I did some searching on Collagenase and found this in the Sigma website- naturally it is trying to sell you a "better" product. But also I noted that there are many types of collagenase and as this quote says, collagenase preps are not pure. Also it says RNAses are released anyway, so they do not test for RNAse contamination.  The quote:

 

Collagenase and Liberase Blendzymes: The differences

Traditional collagenase preparations are isolated from bacterial (Clostridium histolyticum) culture supernatants.
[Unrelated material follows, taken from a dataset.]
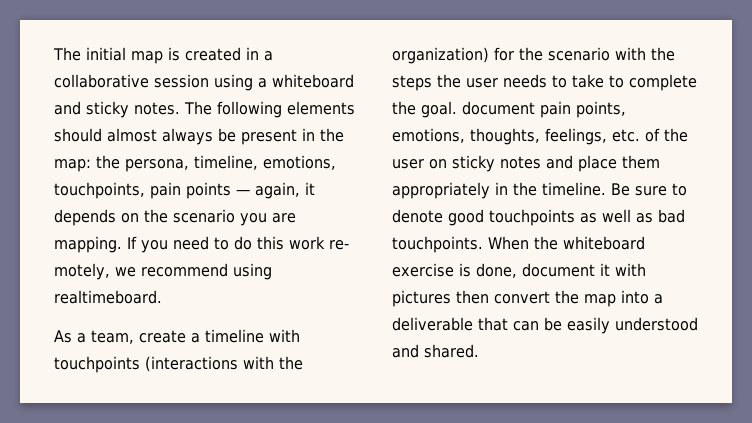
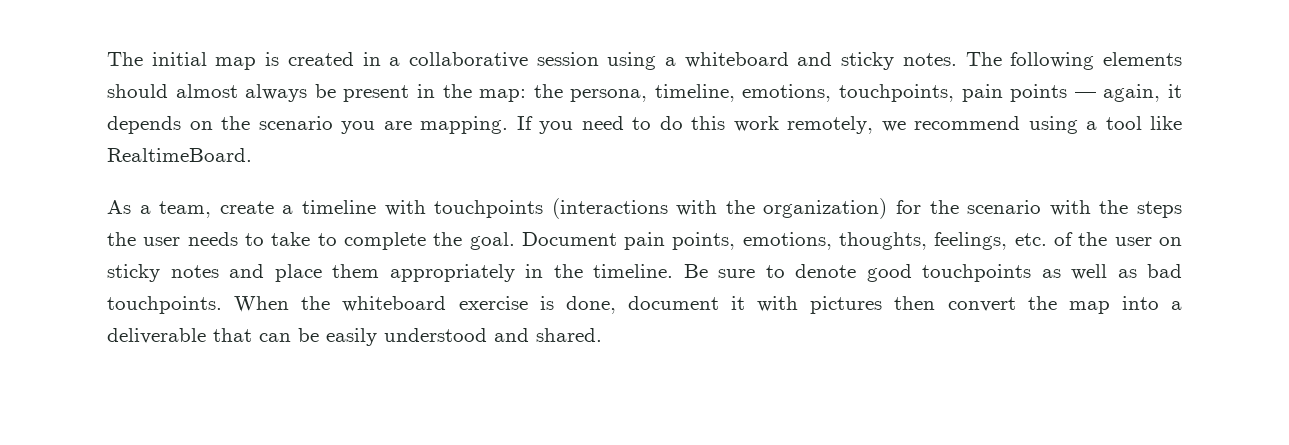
- If you need to do this work re- motely, we recommend using realtimeboard.
+ If you need to do this work remotely, we recommend using a tool like RealtimeBoard.
- As a team, create a timeline with touchpoints (interactions with the organization) for the scenario with the steps the user needs to take to complete the goal. document pain points, emotions, thoughts, feelings, etc. of the user on sticky notes and place them appropriately in the timeline.
+ As a team, create a timeline with touchpoints (interactions with the organization) for the scenario with the steps the user needs to take to complete the goal. Document pain points, emotions, thoughts, feelings, etc. of the user on sticky notes and place them appropriately in the timeline.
These preparations are heterogeneous, containing as many as 30 different enzymes, cellular debris, pigments and endotoxin. Endotoxin levels and variability are the most significant liabilities of traditional collagenase. Liberase enzymes offer many advantages that distinguish them significantly from traditional collagenases. Because each Liberase purified enzyme blend has been specifically formulated per application using response surface modeling, optimal results can be expected in terms of:

  • Increased cell yields
  • Improved cell viability
  • Greater cell functionality

Each Liberase lot has the same enzyme activity specifications. Each lot is tested for endotoxin to ensure consistently low levels. There is no longer a need to perform lot selection or whole batch reservation. Each lot is guaranteed to perform the same in any given tissue dissociation protocol.

Please refer to the Special Interest Site Tissue Dissociation for more detailed information.

RNAse contamination

RNase-free is not a quality control criterion of the Liberase production procedure. During tissue dissociation, cells are disrupted and RNases are released. For this reason, RNase-free quality does not provide additional benefit.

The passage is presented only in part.